Here’s a demonstration. There follow two very similar paragraphs.
The notice of appeal characterises this as a failure to find that ‘it was within the range of reasonable responses for Mr Allan to invite Ms Peacock… to assist him with writing his decision.’ That is not a fair account of the tribunal’s criticism. It was of course legitimate for Ms Peacock to assist Mr Allan in writing his decision, and the tribunal did not find otherwise. What the tribunal rightly considered unsatisfactory was the fact that Ms Peacock had written Mr Allan’s decision for him in almost exactly the form in which he delivered it at a time when he claimed not yet to have reached it. This, it is submitted, is a procedural flaw capable alone of removing the process from the ‘band of reasonable responses.’
The notice of appeal characterises this as a failure to find that ‘it was within the range of reasonable responses for Mr Allan to invite Ms Peacock… to assist him with writing his decision.’ That is not a fair account of the tribunal’s criticism. It was of course legitimate for Ms Peacock to assist Mr Allan in writing his decision, and the tribunal did not find otherwise. What the tribunal rightly considered unsatisfactory was the fact that Ms Peacock had written Mr Allan’s decision for him almost exactly as he delivered it at a time when he claimed not yet to have reached it. This, it is submitted, is a procedural flaw capable alone of removing the process from the ‘band of reasonable responses.’

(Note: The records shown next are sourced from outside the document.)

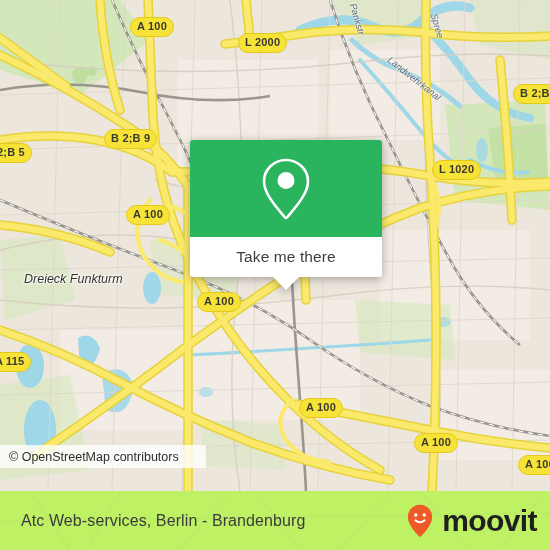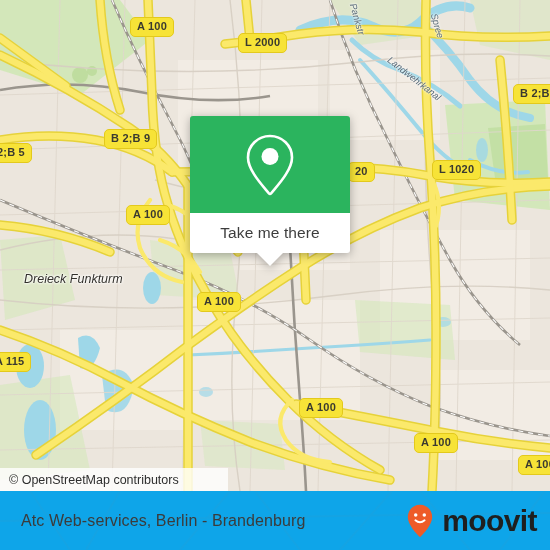"A 100" .shield { border-radius: 5px -> 10px }
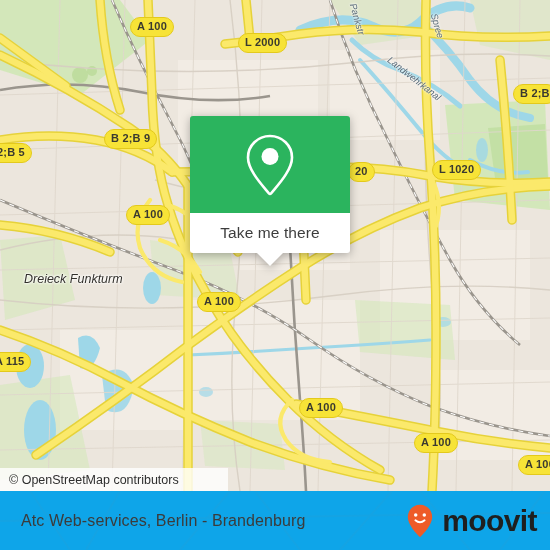"Take me there" #callout { top: 116px -> 140px; width: 160px -> 192px }
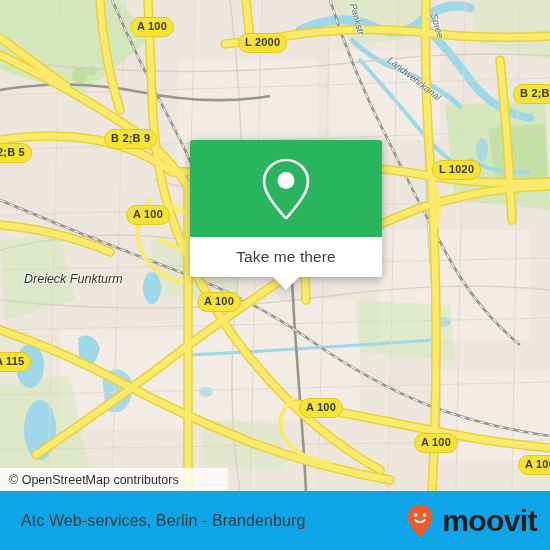"© OpenStreetMap contributors" #attribution { top: 468px -> 445px; width: 228px -> 206px }
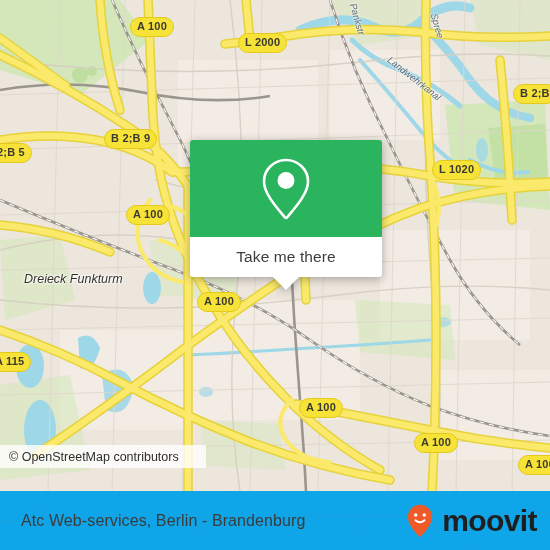"Atc Web-services, Berlin - Brandenburg" #footer { background: #0ea5e9 -> #bef264 }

Reading down the right hand side of the first of the pair gives you “reasonable a Allan considered exactly is reasonable responses.” Reading down the right hand side of the second gives you “reasonable a Allan considered as a responses.” That signposts a divergence between the two versions at the 5th line of text.
It’s not a completely accurate method, because it depends on the assumption that any alteration within any given line will change the total length of the line, but for most purposes it provides a good rough and ready check. (It doesn’t work at all, of course, if font size or margins are different in the two versions.)